Insurers need to prepare themselves for the next level of competition that the big tech companies can bring to the market. Amazon will likely be able to offer cheaper rates, putting pressure on insurers, especially with the vast data asset that the tech firm owns. In the UK, 30% of people say they would buy insurance from Google, Amazon, or Facebook.
To stay competitive, insurance companies will partner with startups that can spark innovation.
Manual underwriting no longer exists
By 2030, the underwriting process will be automated using data. Machine learning and deep learning models will be sophisticated enough that there is no need for human intervention. If we consider that this is already starting to happen, with a decade more data in 2030, it would be surprising if full automation is not a reality.
For example, Cape Analytics supply insurance companies with a list of property attributes from a given postcode. The platform uses satellite images to gain risk details for the property. Insurers have an accurate inspection without the need for human agents or inspectors. By 2030, services like this will become the norm as insurance firms reduce costs and improve customer experience.

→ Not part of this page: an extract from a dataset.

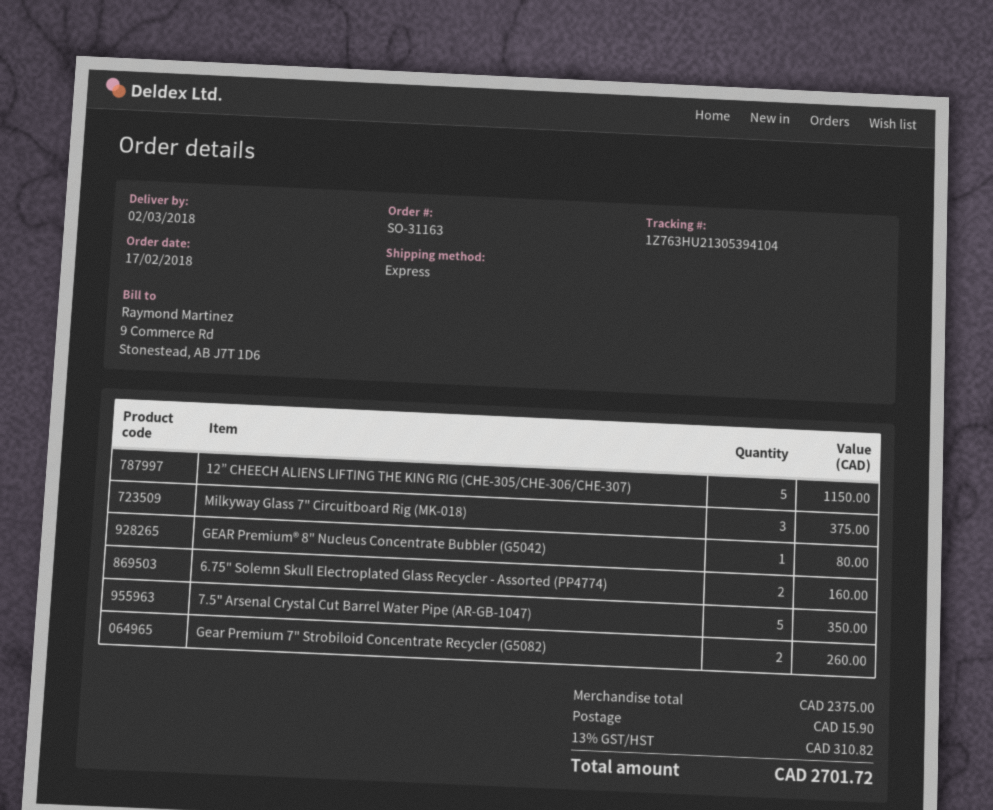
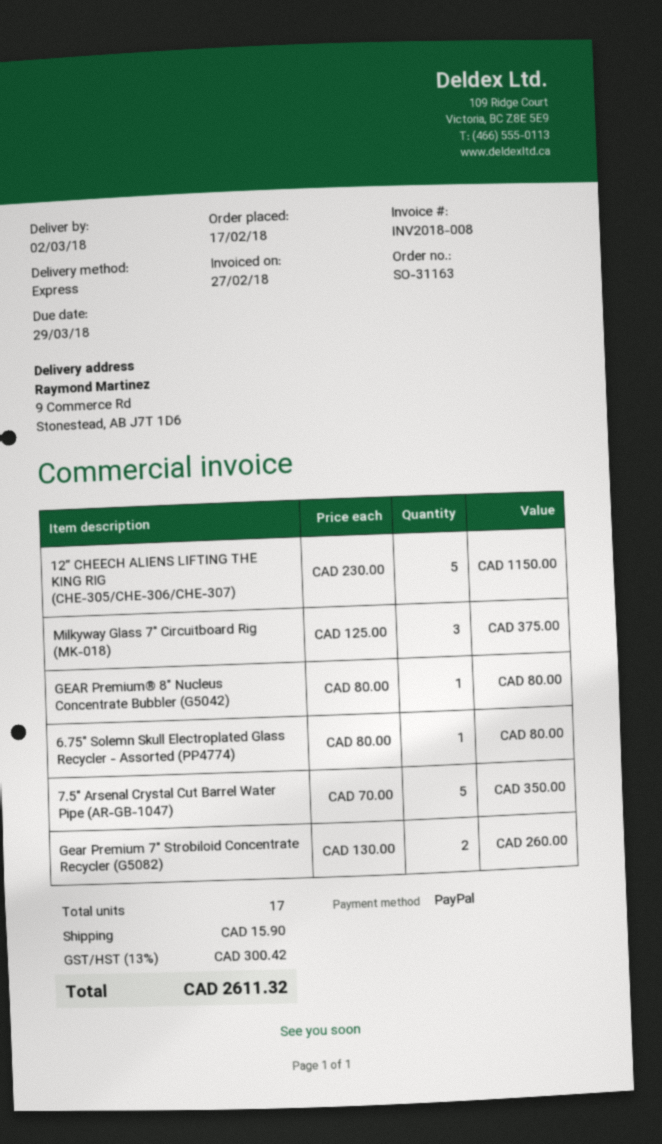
6.75" Solemn Skull Electroplated Glass Recycler - Assorted (PP4774): 2 for 160.00 -> 1 for 80.00
tax: 13% = 310.82 -> 13% = 300.42
total: 2701.72 -> 2611.32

The unique selling point for insurers will be in how they use the data. The role of underwriting will change to one that is far more strategic, considering the way that they use different data points to generate pricing.
Processing claims in minutes, not weeks
The claims process is a significant pain point for consumers when it comes to insurance. The sheer amount of administration that goes into making and settling a claim can take weeks, if not months, to handle. There will be phone calls, emails, forms, documents, inspections, and reports to complete. When we reach 2030, computing power, network infrastructures, and connectivity will be sufficient enough to settle claims at speed.
Insurance companies like Lemonade already use cognitive technology in the claims process and evidence the potential to payout within a few minutes. Tractable offer software that automates claims using computer vision, with consumers uploading an image to receive back an estimate of their payout. While the software is not yet mainstream, the concept is one that consumers demand and will form part of the future of insurance.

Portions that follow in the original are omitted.